TASK BRIEF
Set down every record below exactly as it stands, minus the pictures.
(Beginning of EXTRACTED MATERIAL)
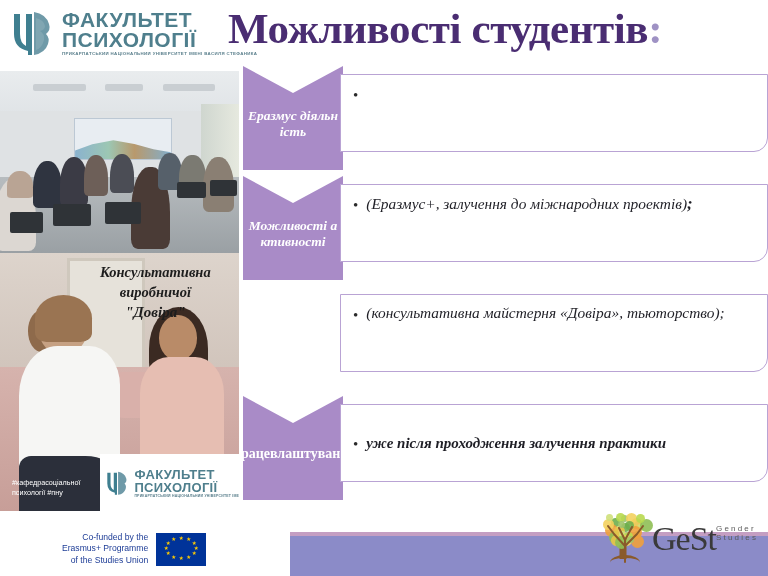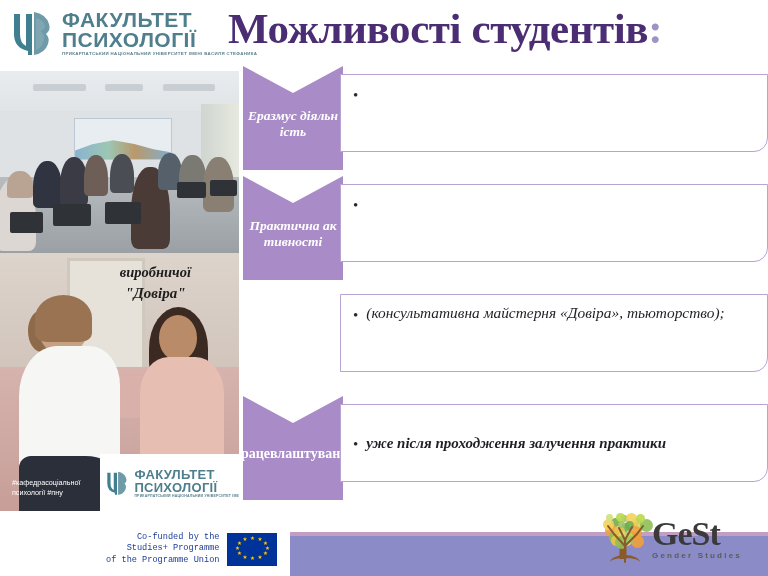--- a/index.html
+++ b/index.html
@@ -273,6 +273,7 @@
       </div>
       <div class="tbox">
         <span class="bullet">•</span>
+        <span class="btext"><span>(Еразмус+, залучення до міжнародних проектів)</span><span class="semi">;</span></span>
       </div>
     </div>
 

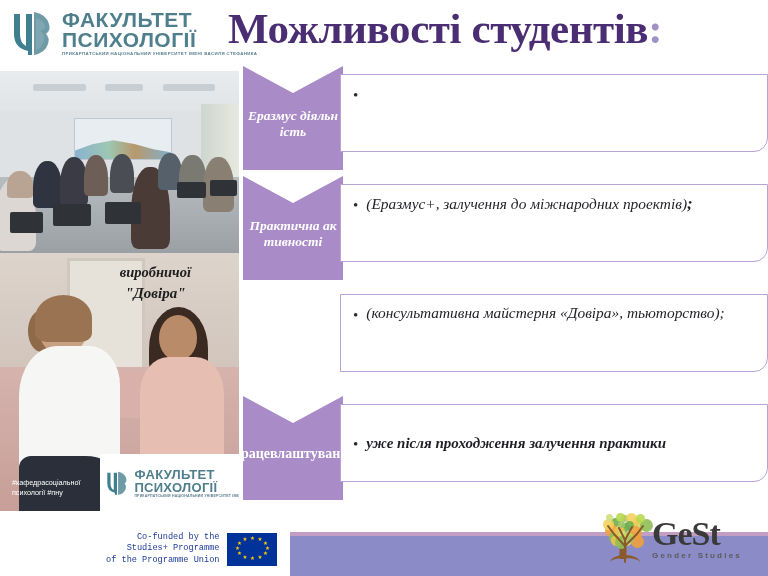--- a/index.html
+++ b/index.html
@@ -269,7 +269,7 @@
 
     <div class="row" style="top:110px;">
       <div class="chev">
-        <span class="chev-label">Практична активності</span>
+        <span class="chev-label">Можливості активності</span>
       </div>
       <div class="tbox">
         <span class="bullet">•</span>

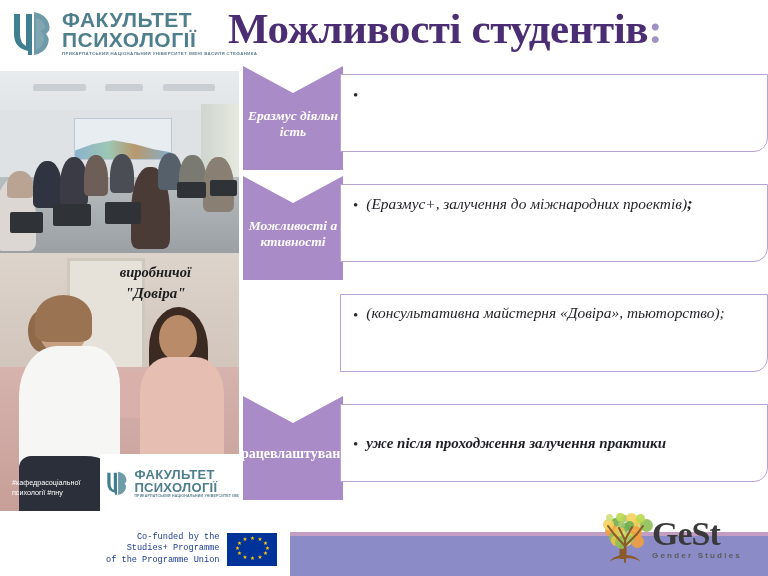--- a/index.html
+++ b/index.html
@@ -232,6 +232,7 @@
     </div>
 
     <div class="p2-title">
+      <div>Консультативна</div>
       <div>виробничої</div>
       <div class="q">"Довіра"</div>
     </div>

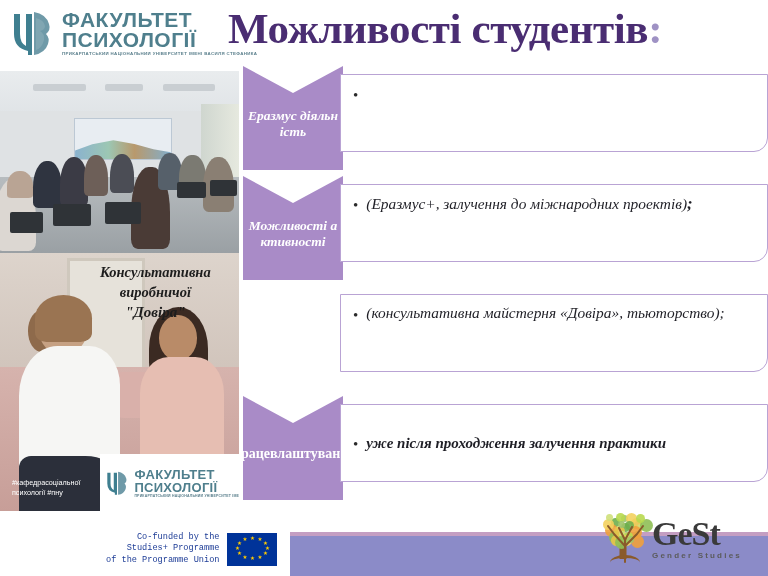--- a/index.html
+++ b/index.html
@@ -138,8 +138,8 @@
     display:flex;align-items:center;gap:8px;
   }
   .er-text{
-    font-family:Liberation Mono, monospace;font-size:8.6px;line-height:1.35;
-    color:#1d3c96;text-align:right;white-space:nowrap;margin-left:44px;
+    font-family:Liberation Sans, sans-serif;font-size:8.6px;line-height:1.35;
+    color:#1d3c96;text-align:right;white-space:nowrap;
   }
   .eu-flag{width:50px;height:33px;background:#003399;position:relative;flex:0 0 auto;}
   .eu-star{position:absolute;color:#ffcc00;font-size:5.5px;line-height:1;transform:translate(-50%,-50%);}

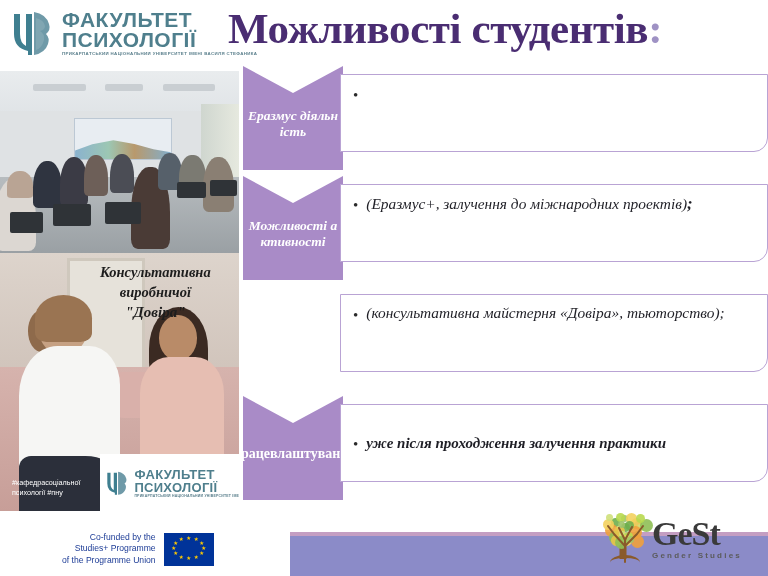--- a/index.html
+++ b/index.html
@@ -303,7 +303,7 @@
   <div class="erasmus">
     <div class="er-text">
       <div>Co-funded by the</div>
-      <div>Studies+ Programme</div>
+      <div>Erasmus+ Programme</div>
       <div>of the Programme Union</div>
     </div>
     <div class="eu-flag" id="euflag">

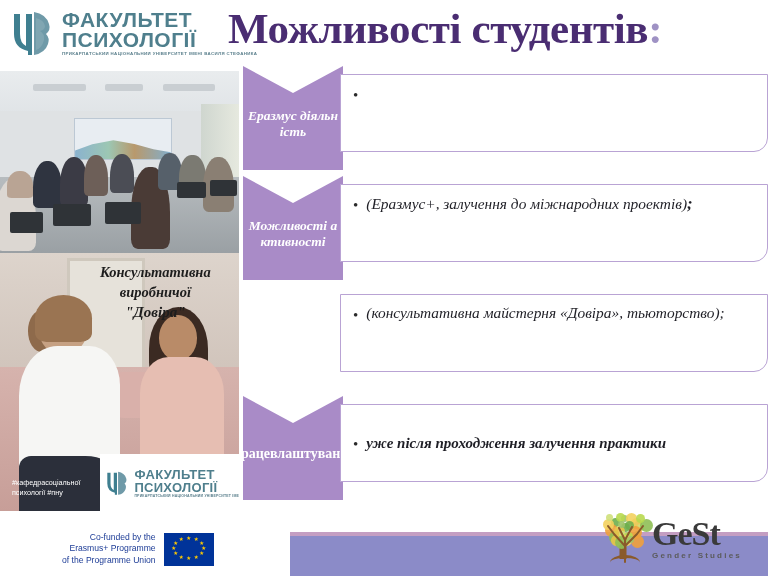--- a/index.html
+++ b/index.html
@@ -153,7 +153,7 @@
   .leaf{position:absolute;border-radius:50%;}
   .trunk{position:absolute;left:46%;top:44%;width:7px;height:36%;background:#8a5a2b;transform:translateX(-50%);}
   .root{position:absolute;bottom:2px;left:50%;width:30px;height:12px;border-top:3px solid #8a5a2b;border-radius:50%;transform:translateX(-50%);}
-  .gest-words{display:flex;flex-direction:column;margin-left:-4px;font-weight:bold;}
+  .gest-words{display:flex;flex-direction:row;margin-left:-4px;}
   .gest-main{font-family:"Liberation Serif",serif;font-size:34px;color:#3a3a3a;line-height:.95;letter-spacing:-1px;}
   .gest-sub{font-family:"Liberation Sans",sans-serif;font-size:8px;color:#5b5b5b;letter-spacing:2.2px;margin-top:1px;}
 </style>

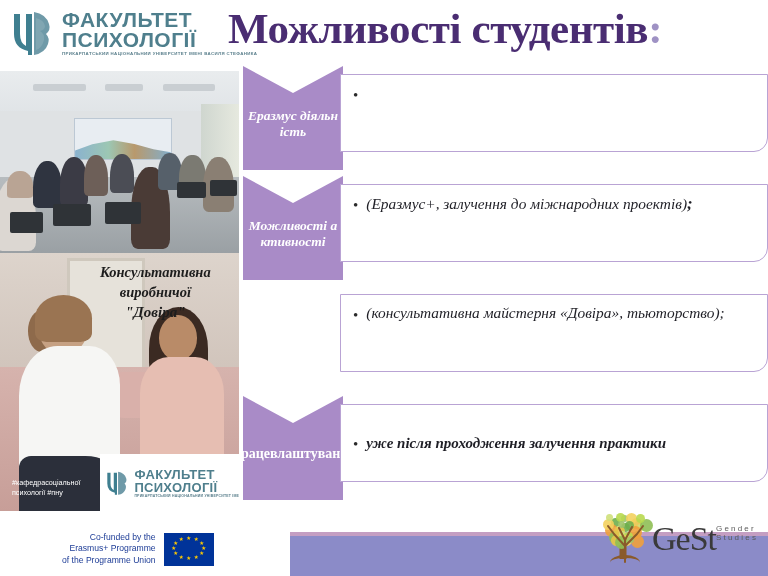--- a/index.html
+++ b/index.html
@@ -304,7 +304,7 @@
     <div class="er-text">
       <div>Co-funded by the</div>
       <div>Erasmus+ Programme</div>
-      <div>of the Programme Union</div>
+      <div>of the Studies Union</div>
     </div>
     <div class="eu-flag" id="euflag">
         <span class="eu-star" style="left: 50%; top: 20%;">★</span>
(End of EXTRACTED MATERIAL)
ANSWER BELOW
--- a/index.html
+++ b/index.html
@@ -273,6 +273,7 @@
       </div>
       <div class="tbox">
         <span class="bullet">•</span>
+        <span class="btext"><span>(Еразмус+, залучення до міжнародних проектів)</span><span class="semi">;</span></span>
       </div>
     </div>
 

--- a/index.html
+++ b/index.html
@@ -269,7 +269,7 @@
 
     <div class="row" style="top:110px;">
       <div class="chev">
-        <span class="chev-label">Практична активності</span>
+        <span class="chev-label">Можливості активності</span>
       </div>
       <div class="tbox">
         <span class="bullet">•</span>

--- a/index.html
+++ b/index.html
@@ -232,6 +232,7 @@
     </div>
 
     <div class="p2-title">
+      <div>Консультативна</div>
       <div>виробничої</div>
       <div class="q">"Довіра"</div>
     </div>

--- a/index.html
+++ b/index.html
@@ -138,8 +138,8 @@
     display:flex;align-items:center;gap:8px;
   }
   .er-text{
-    font-family:Liberation Mono, monospace;font-size:8.6px;line-height:1.35;
-    color:#1d3c96;text-align:right;white-space:nowrap;margin-left:44px;
+    font-family:Liberation Sans, sans-serif;font-size:8.6px;line-height:1.35;
+    color:#1d3c96;text-align:right;white-space:nowrap;
   }
   .eu-flag{width:50px;height:33px;background:#003399;position:relative;flex:0 0 auto;}
   .eu-star{position:absolute;color:#ffcc00;font-size:5.5px;line-height:1;transform:translate(-50%,-50%);}

--- a/index.html
+++ b/index.html
@@ -303,7 +303,7 @@
   <div class="erasmus">
     <div class="er-text">
       <div>Co-funded by the</div>
-      <div>Studies+ Programme</div>
+      <div>Erasmus+ Programme</div>
       <div>of the Programme Union</div>
     </div>
     <div class="eu-flag" id="euflag">

--- a/index.html
+++ b/index.html
@@ -153,7 +153,7 @@
   .leaf{position:absolute;border-radius:50%;}
   .trunk{position:absolute;left:46%;top:44%;width:7px;height:36%;background:#8a5a2b;transform:translateX(-50%);}
   .root{position:absolute;bottom:2px;left:50%;width:30px;height:12px;border-top:3px solid #8a5a2b;border-radius:50%;transform:translateX(-50%);}
-  .gest-words{display:flex;flex-direction:column;margin-left:-4px;font-weight:bold;}
+  .gest-words{display:flex;flex-direction:row;margin-left:-4px;}
   .gest-main{font-family:"Liberation Serif",serif;font-size:34px;color:#3a3a3a;line-height:.95;letter-spacing:-1px;}
   .gest-sub{font-family:"Liberation Sans",sans-serif;font-size:8px;color:#5b5b5b;letter-spacing:2.2px;margin-top:1px;}
 </style>

--- a/index.html
+++ b/index.html
@@ -304,7 +304,7 @@
     <div class="er-text">
       <div>Co-funded by the</div>
       <div>Erasmus+ Programme</div>
-      <div>of the Programme Union</div>
+      <div>of the Studies Union</div>
     </div>
     <div class="eu-flag" id="euflag">
         <span class="eu-star" style="left: 50%; top: 20%;">★</span>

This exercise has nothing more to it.